| Aim of the exercise |
If a record holds a picture, drop the picture and copy everything else exactly.

| Information given |

= Beginning of Section =

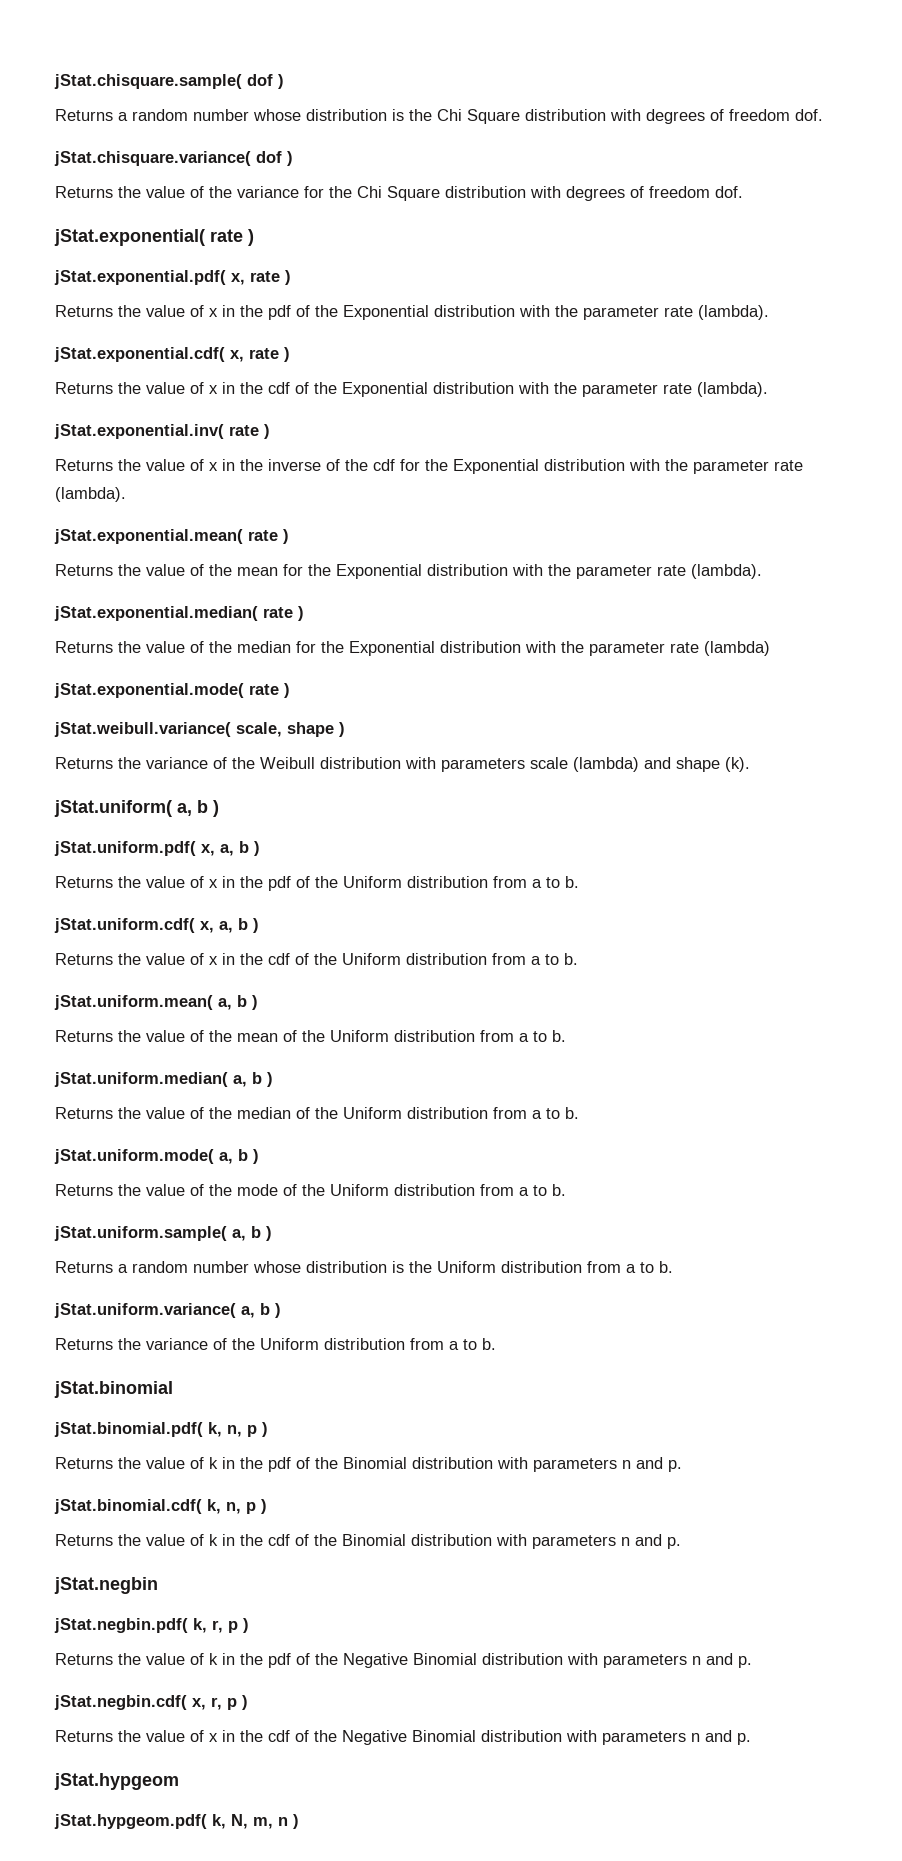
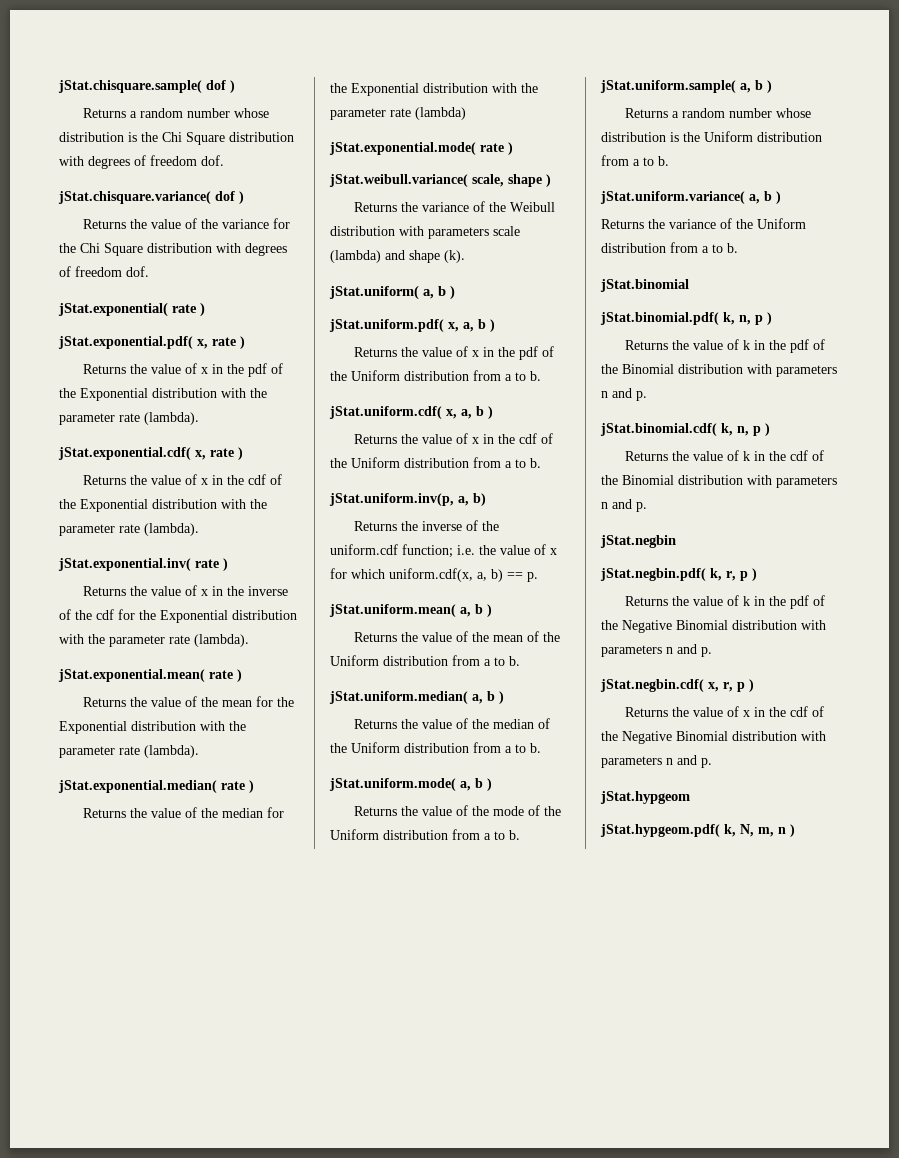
(578, 959) none -> [329,493,486,506] [354,520,500,531] [330,544,557,558] [330,568,538,582] // jStat.uniform.inv(p, a, b) // Returns the inverse of the uniform.cdf function; i.e. the value of x for which uniform.cdf(x, a, b) == p.

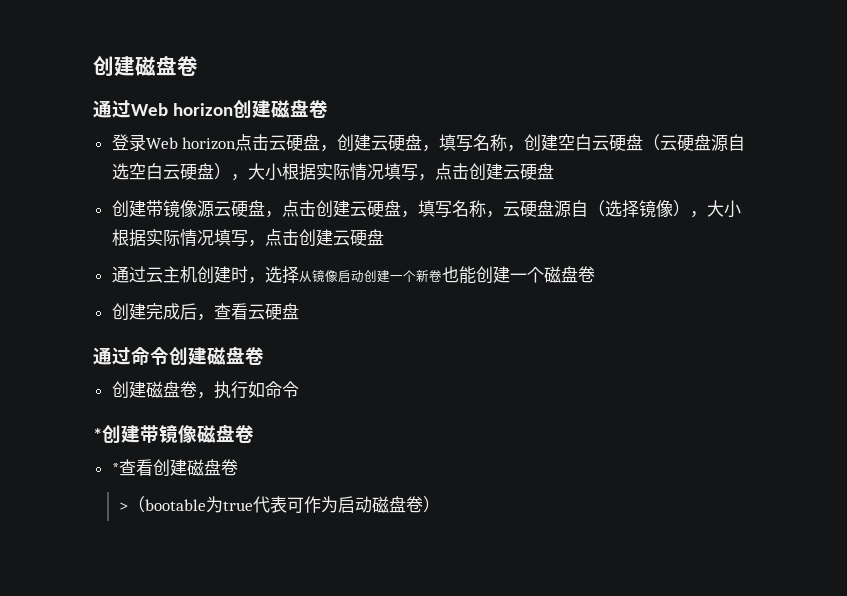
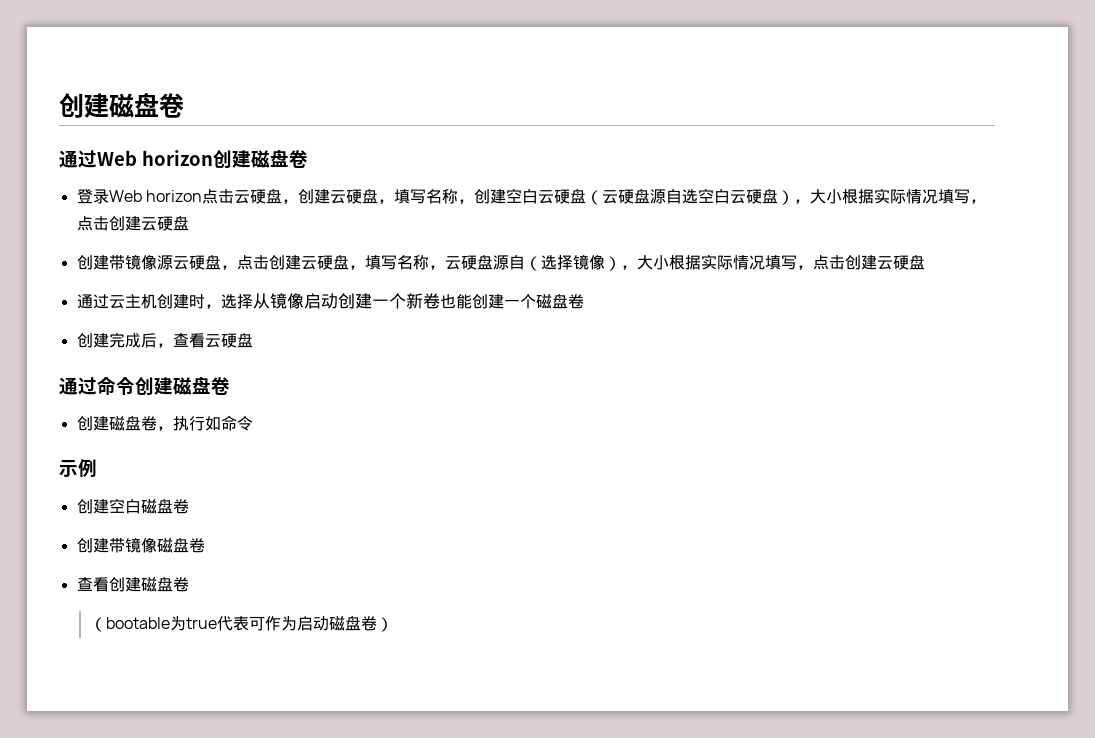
[93,428,102,441] * -> [59,459,97,477] [76,498,189,514] 示例 // 创建空白磁盘卷 //
[111,463,119,474] * -> (205, 545) none
[118,502,128,511] > -> (189, 584) none

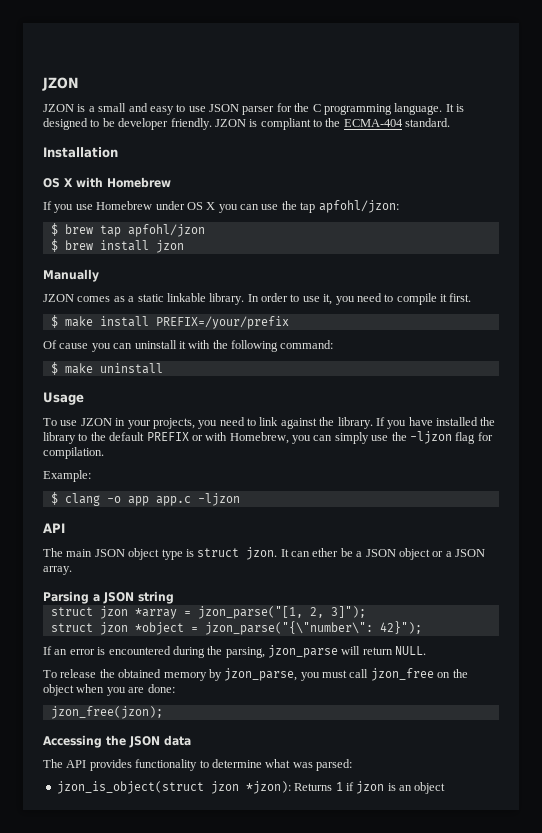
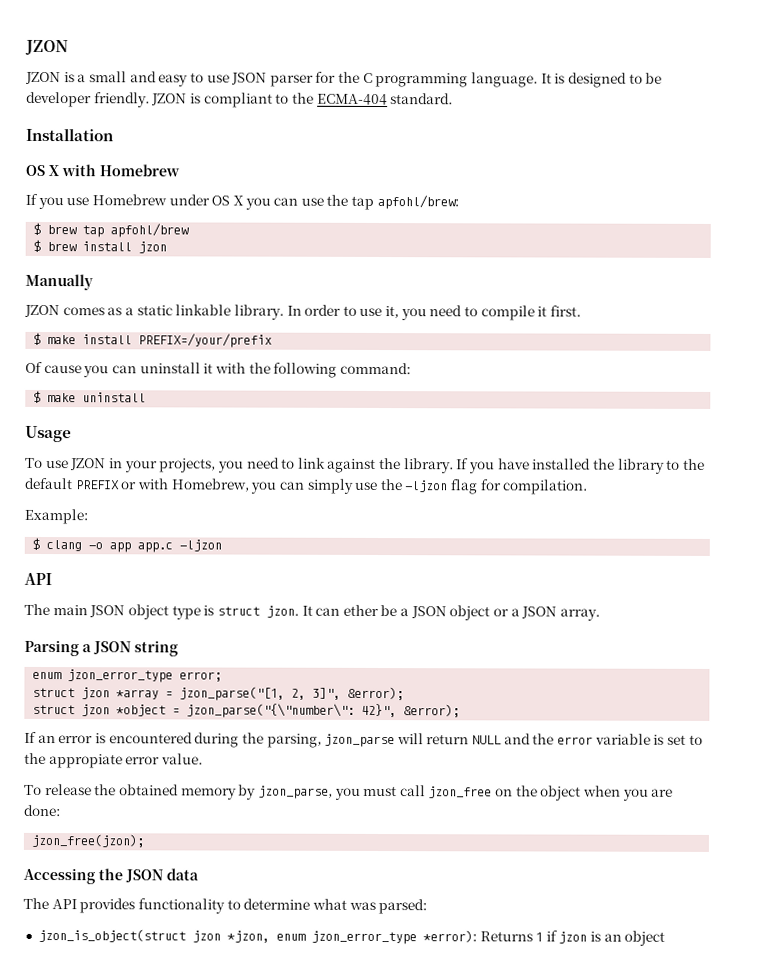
[318,200,399,213] apfohl/jzon: -> [376,194,459,210] apfohl/brew:
[127,224,205,237] apfohl/jzon -> [110,223,190,238] apfohl/brew
(174, 597) none -> [32,669,223,683] // enum jzon_error_type error;
[330,606,366,618] 3]"); -> [312,686,405,701] 3]", &error);
[379,621,422,634] 42}"); -> [361,703,461,718] 42}", &error);
[395,646,427,655] NULL. -> [472,733,703,745] [24,752,203,769] NULL and the error variable is set to the appropiate error value.
[245,781,291,794] *jzon): -> [226,930,477,945] *jzon, enum jzon_error_type *error):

= End of Section =

| Written answer |
(578, 959) none -> [329,493,486,506] [354,520,500,531] [330,544,557,558] [330,568,538,582] // jStat.uniform.inv(p, a, b) // Returns the inverse of the uniform.cdf function; i.e. the value of x for which uniform.cdf(x, a, b) == p.

[93,428,102,441] * -> [59,459,97,477] [76,498,189,514] 示例 // 创建空白磁盘卷 //
[111,463,119,474] * -> (205, 545) none
[118,502,128,511] > -> (189, 584) none

[318,200,399,213] apfohl/jzon: -> [376,194,459,210] apfohl/brew:
[127,224,205,237] apfohl/jzon -> [110,223,190,238] apfohl/brew
(174, 597) none -> [32,669,223,683] // enum jzon_error_type error;
[330,606,366,618] 3]"); -> [312,686,405,701] 3]", &error);
[379,621,422,634] 42}"); -> [361,703,461,718] 42}", &error);
[395,646,427,655] NULL. -> [472,733,703,745] [24,752,203,769] NULL and the error variable is set to the appropiate error value.
[245,781,291,794] *jzon): -> [226,930,477,945] *jzon, enum jzon_error_type *error):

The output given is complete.